Bolstering the bullish case – though not decidedly so – is the fact that the VIX is nearing a key floor at 11.15 (blue), and within sight of another key floor at 9.0 (red). It’s not quite to either just yet though, so there’s still some room for the bulls to continue charging. The fact that the S&P 500 recently crossed above its 200-day moving average line also implies the undertow is still pushing things forward.

The NASDAQ’s chart tells the same basic story.
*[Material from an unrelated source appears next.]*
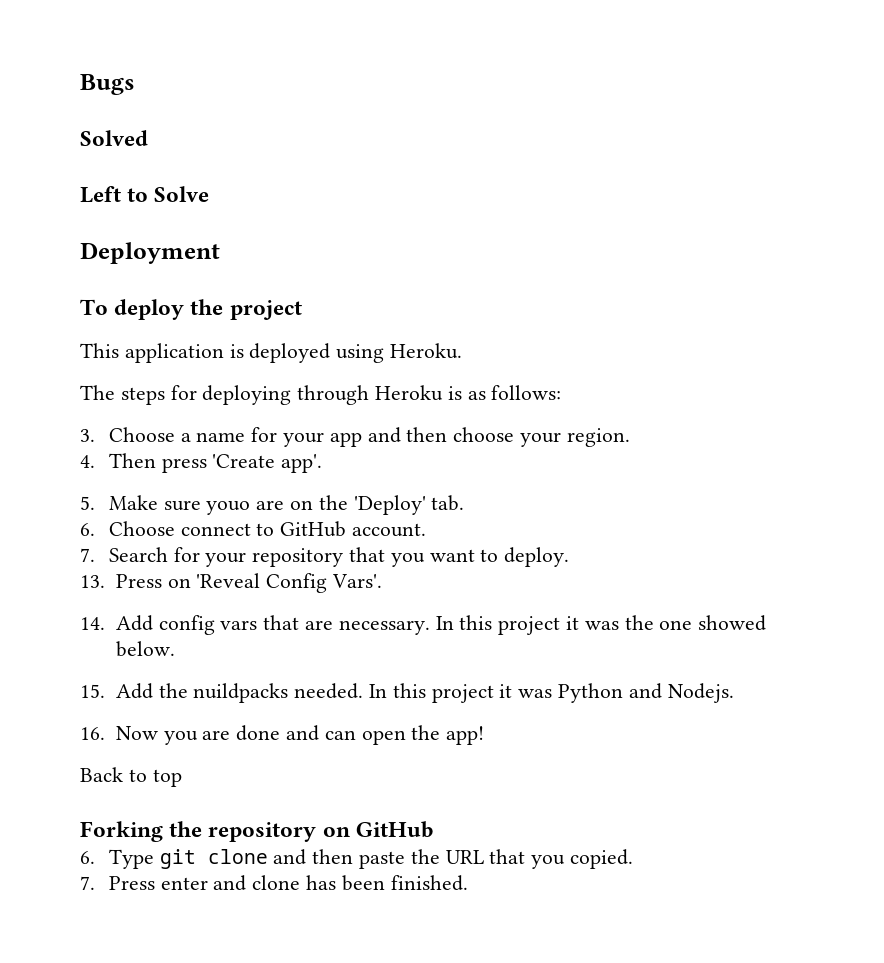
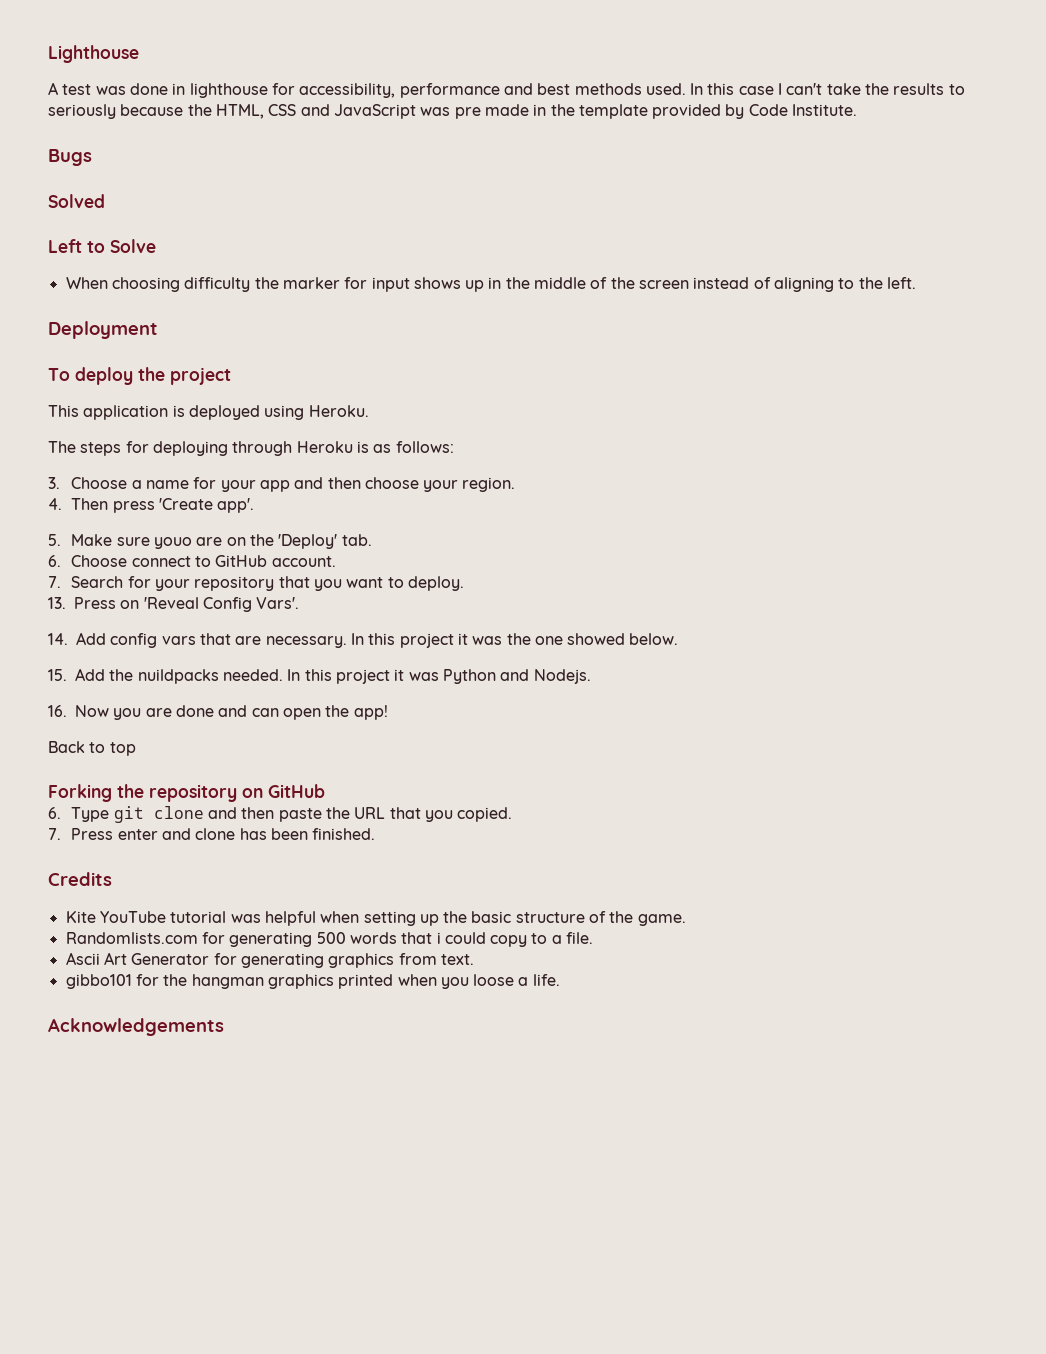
(80, 84) none -> [48,45,139,63] [48,82,965,98] [48,104,858,119] Lighthouse // A test was done in lighthouse for accessibility, performance and best methods used. In this case I can't take the results to seriously because the HTML, CSS and JavaScript was pre made in the template provided by Code Institute. //
(210, 194) none -> [65,277,917,292] // When choosing difficulty the marker for input shows up in the middle of the screen instead of aligning to the left.
(468, 883) none -> [48,872,112,886] [65,911,686,926] [65,932,594,947] [65,952,474,968] [65,974,560,989] [48,1018,224,1036] // Credits // Kite YouTube tutorial was helpful when setting up the basic structure of the game. // Randomlists.com for generating 500 words that i could copy to a file. // Ascii Art Generator for generating graphics from text. // gibbo101 for the hangman graphics printed when you loose a life. // Acknowledgements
NASDAQ Composite Daily Chart, with Volume

Source: TradeStation

Ditto for the NASDAQ’s weekly chart.

NASDAQ Composite Weekly Chart, with Volume

Source: TradeStation

Or, maybe last week’s flawed gain is still enough to inspire investors to keep on buying this week. It’s largely a matter of rhetoric, which is largely a matter of perceived progress on the trade war front (or at least reason to assume it’s not all that relevant). To that end, Wednesday’s decision from the FOMC will significantly help shape that rhetoric.

This is very much a “wait and see” situation. Quadruple witching or not, the buyers have been very hesitant here. That’s not likely to change this week. The would-be bulls are waiting for more certainty that they can trust what they’ve seen so far. They may need to see stocks peel back and then rebound with some zeal before the trust in the effort.

Yes, we saw that happen a couple of weeks ago, but it wasn’t much of a test. The market really needs be tested before we can make sweeping conclusions. And, any new rally needs to start slower and then accelerate.

Instead, what we’ve seen are sharp rebound moves that lead to immediate slowdowns which inspires profit-taking.  Ideally (and ironically), the S&P 500 would peel all the way back to its moving average lines around 2700 before we start making major calls about how strong or weak the market is here.

The last thing the bulls want to see here? More bullishness straightaway. That’s fruitful to be sure, but would drive the VIX to “too low” levels and leave the market indices far too overbought from their late-December lows to continue rallying.

We’ll have to wait and see how it all shakes out.